TASK REQUIREMENTS: Drop every picture and give the entries back exactly.

PROVIDED RECORDS:

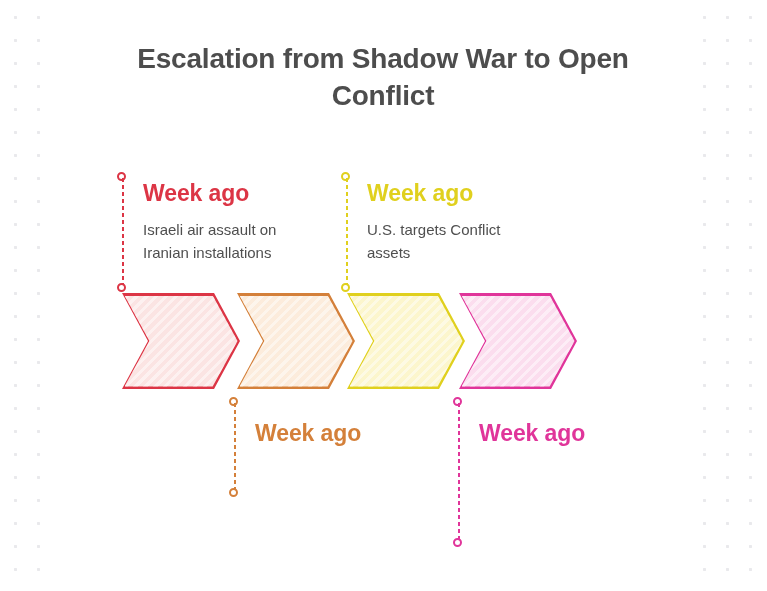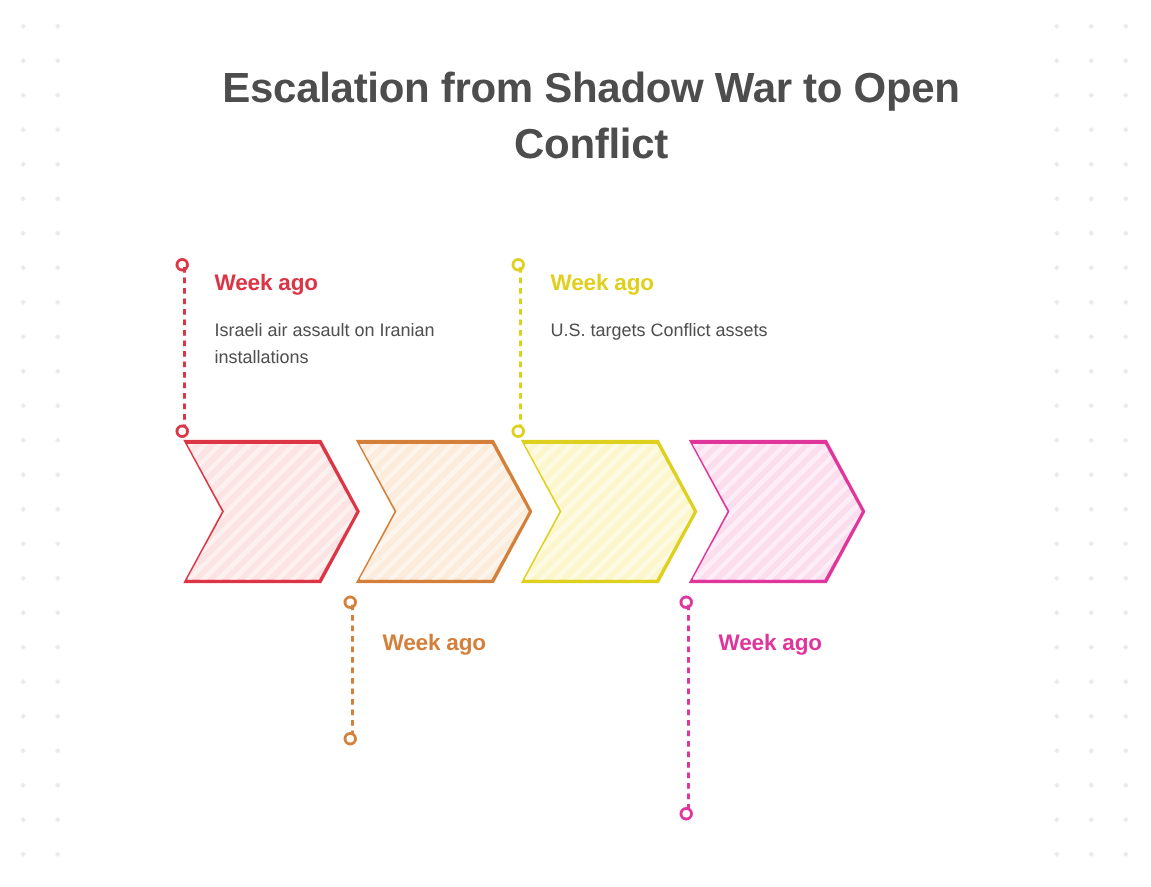--- a/index.html
+++ b/index.html
@@ -29,21 +29,21 @@
   .dot-band.right { right: 0; width: 78px; }
 
   .stage {
     position: absolute;
     inset: 0;
   }
 
   
   .title {
     position: absolute;
-    left: 124px;
+    left: 113px;
     top: 40px;
     width: 540px;
     text-align: center;
     font-size: 28px;
     line-height: 1.33;
     font-weight: bold;
     color: #4d4d4d;
     letter-spacing: -0.2px;
   }
 
@@ -107,28 +107,28 @@
     box-sizing: border-box;
   }
   .connector .dot.top    { top: 0; }
   .connector .dot.bottom { bottom: 0; }
 
   
   .label-block {
     position: absolute;
   }
   .label-heading {
-    font-size: 15px;
+    font-size: 23px;
     font-weight: bold;
     line-height: 1.1;
     margin: 0 0 13px 0;
     letter-spacing: -0.1px;
   }
   .label-desc {
-    font-size: 12px;
+    font-size: 15px;
     line-height: 1.53;
     color: #4f4f4f;
     margin: 0;
   }
 </style>
 </head>
 <body style="background: rgb(255, 255, 255);">
 
 <div class="dot-band left"></div>
 <div class="dot-band right"></div>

ANSWER SPACE:
--- a/index.html
+++ b/index.html
@@ -29,21 +29,21 @@
   .dot-band.right { right: 0; width: 78px; }
 
   .stage {
     position: absolute;
     inset: 0;
   }
 
   
   .title {
     position: absolute;
-    left: 124px;
+    left: 113px;
     top: 40px;
     width: 540px;
     text-align: center;
     font-size: 28px;
     line-height: 1.33;
     font-weight: bold;
     color: #4d4d4d;
     letter-spacing: -0.2px;
   }
 
@@ -107,28 +107,28 @@
     box-sizing: border-box;
   }
   .connector .dot.top    { top: 0; }
   .connector .dot.bottom { bottom: 0; }
 
   
   .label-block {
     position: absolute;
   }
   .label-heading {
-    font-size: 15px;
+    font-size: 23px;
     font-weight: bold;
     line-height: 1.1;
     margin: 0 0 13px 0;
     letter-spacing: -0.1px;
   }
   .label-desc {
-    font-size: 12px;
+    font-size: 15px;
     line-height: 1.53;
     color: #4f4f4f;
     margin: 0;
   }
 </style>
 </head>
 <body style="background: rgb(255, 255, 255);">
 
 <div class="dot-band left"></div>
 <div class="dot-band right"></div>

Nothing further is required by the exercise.